━━━ Given data

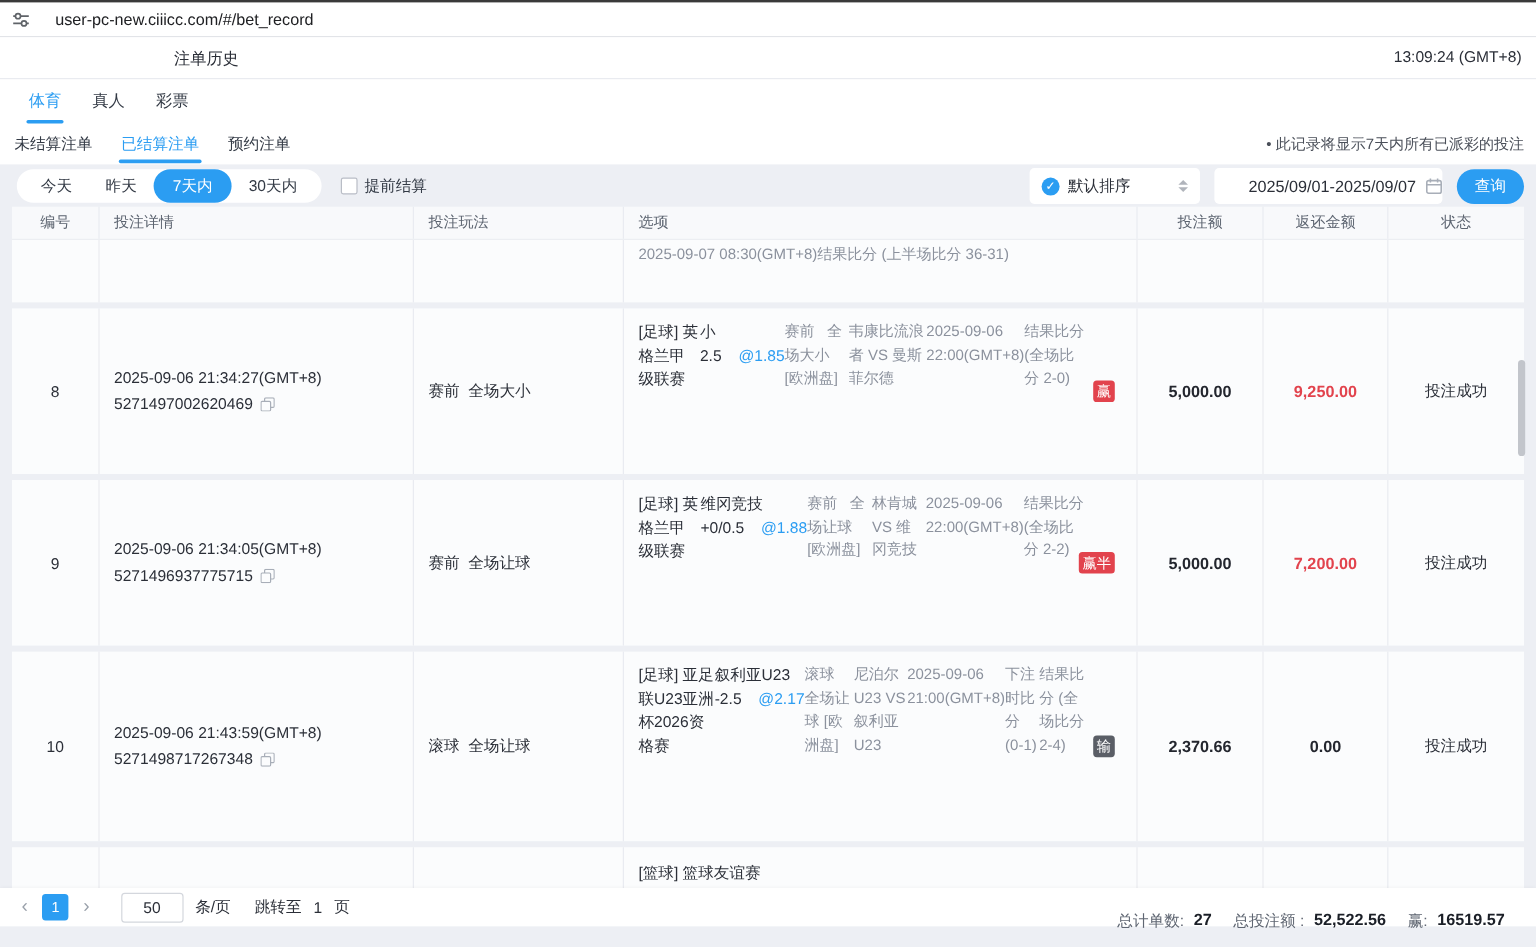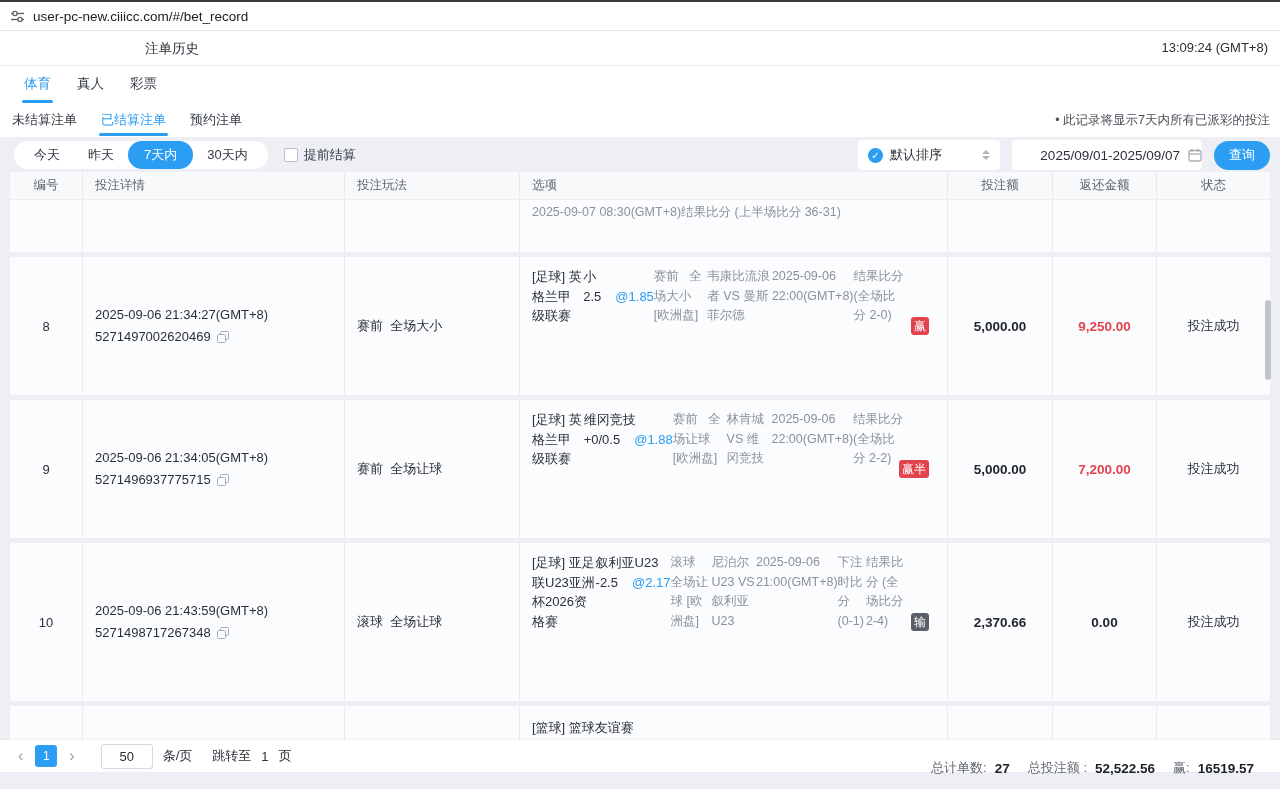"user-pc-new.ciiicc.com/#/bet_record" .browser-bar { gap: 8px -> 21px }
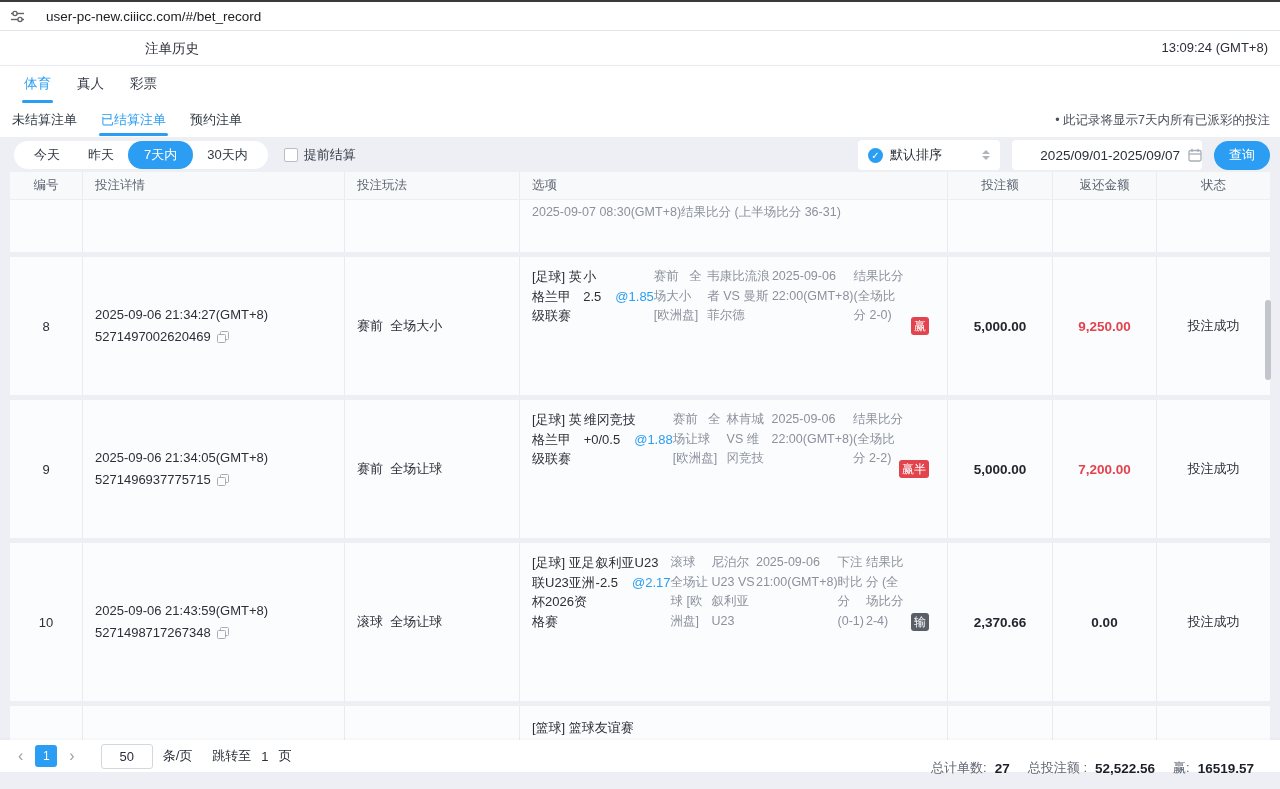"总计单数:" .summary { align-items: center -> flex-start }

━━━━━━
━━━ Given data

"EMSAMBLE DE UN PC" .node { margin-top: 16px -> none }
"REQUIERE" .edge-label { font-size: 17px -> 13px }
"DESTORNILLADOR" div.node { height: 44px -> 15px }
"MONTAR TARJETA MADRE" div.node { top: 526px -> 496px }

━━━━━━

Task objective
Look over the records above, and wherever a line contains the string "node", copy that line.

Response to the exercise
"EMSAMBLE DE UN PC" .node { margin-top: 16px -> none }
"DESTORNILLADOR" div.node { height: 44px -> 15px }
"MONTAR TARJETA MADRE" div.node { top: 526px -> 496px }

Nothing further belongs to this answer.